DATA FOR THIS TASK START

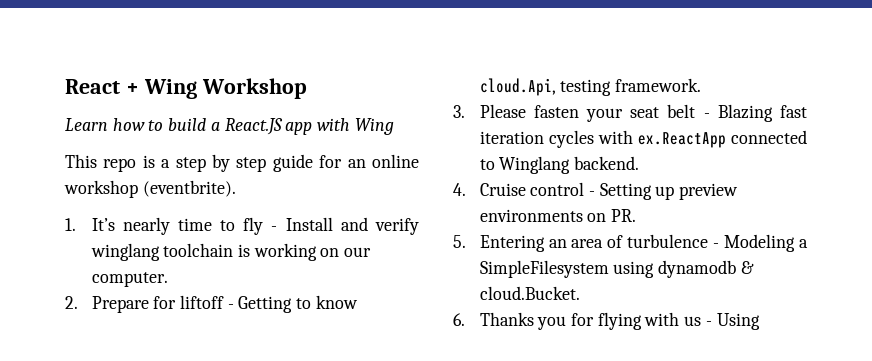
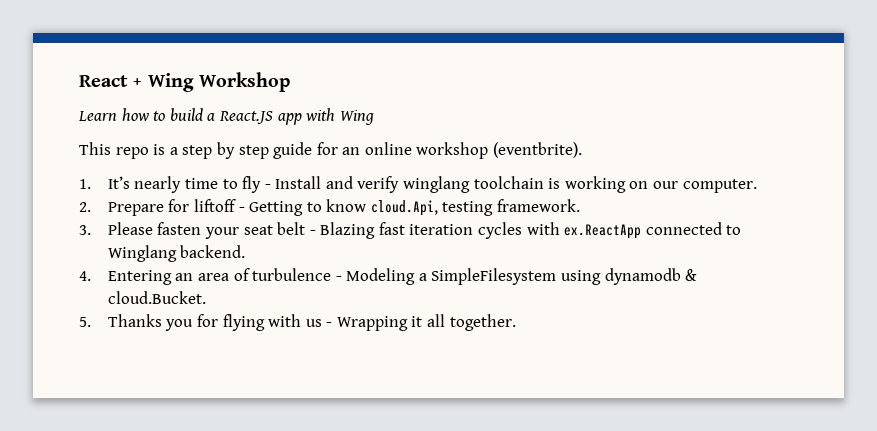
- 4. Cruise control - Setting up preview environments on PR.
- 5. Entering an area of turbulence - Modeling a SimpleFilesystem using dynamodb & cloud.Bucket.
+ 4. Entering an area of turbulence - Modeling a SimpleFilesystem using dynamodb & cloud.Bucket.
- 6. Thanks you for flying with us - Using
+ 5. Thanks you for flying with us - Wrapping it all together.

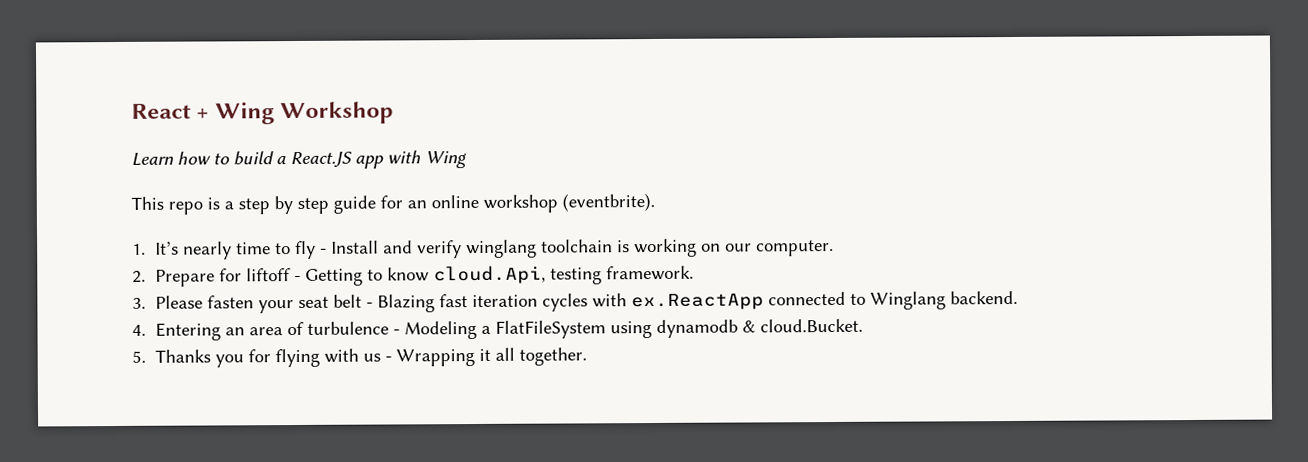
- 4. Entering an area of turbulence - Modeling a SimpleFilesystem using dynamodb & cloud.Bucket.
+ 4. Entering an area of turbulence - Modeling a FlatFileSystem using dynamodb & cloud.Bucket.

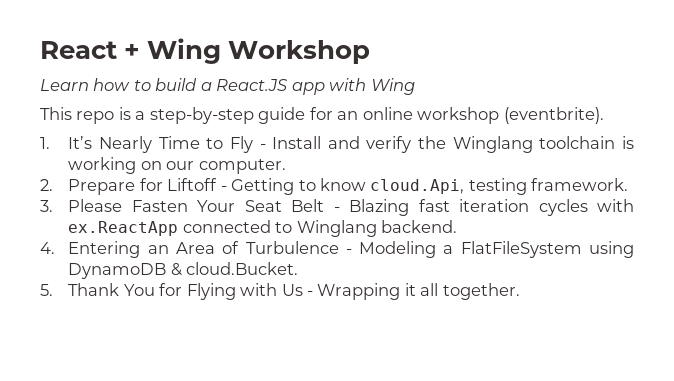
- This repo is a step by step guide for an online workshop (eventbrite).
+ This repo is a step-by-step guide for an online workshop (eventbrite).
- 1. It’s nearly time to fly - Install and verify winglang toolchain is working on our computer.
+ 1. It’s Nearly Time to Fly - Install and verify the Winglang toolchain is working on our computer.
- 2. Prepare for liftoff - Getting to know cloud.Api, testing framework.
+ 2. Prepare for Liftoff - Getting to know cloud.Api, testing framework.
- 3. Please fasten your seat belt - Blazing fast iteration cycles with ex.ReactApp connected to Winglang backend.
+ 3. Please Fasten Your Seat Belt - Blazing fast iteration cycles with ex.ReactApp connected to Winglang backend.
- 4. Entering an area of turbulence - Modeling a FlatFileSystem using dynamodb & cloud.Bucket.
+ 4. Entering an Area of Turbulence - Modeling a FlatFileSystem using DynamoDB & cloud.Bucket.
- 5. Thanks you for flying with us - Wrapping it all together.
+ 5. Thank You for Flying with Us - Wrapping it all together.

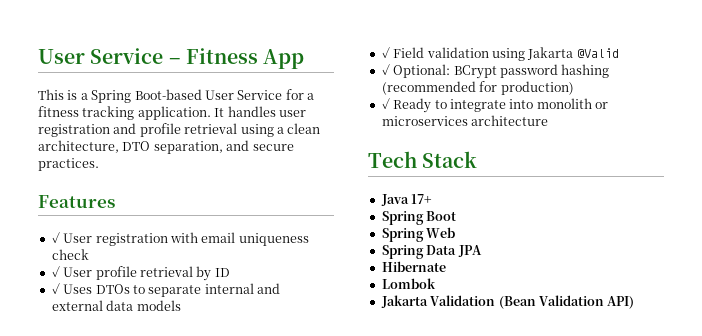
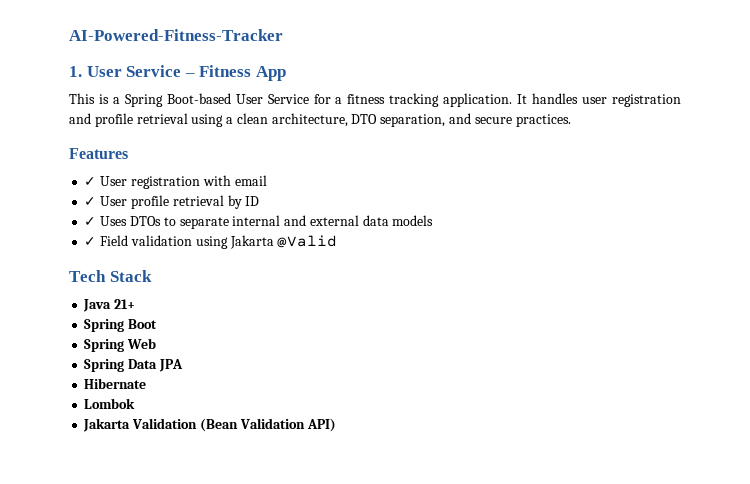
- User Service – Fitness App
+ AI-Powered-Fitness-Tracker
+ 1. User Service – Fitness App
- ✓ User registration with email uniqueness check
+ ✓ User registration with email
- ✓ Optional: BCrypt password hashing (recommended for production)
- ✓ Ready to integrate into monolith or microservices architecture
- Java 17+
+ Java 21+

DATA FOR THIS TASK END

#### [PROBLEM REQUIREMENTS]
Up to and including the last line of the data, copy each line exactly, starting with the line that contains "1. User Service – Fitness App".

#### [WRITTEN ANSWER]
+ 1. User Service – Fitness App
- ✓ User registration with email uniqueness check
+ ✓ User registration with email
- ✓ Optional: BCrypt password hashing (recommended for production)
- ✓ Ready to integrate into monolith or microservices architecture
- Java 17+
+ Java 21+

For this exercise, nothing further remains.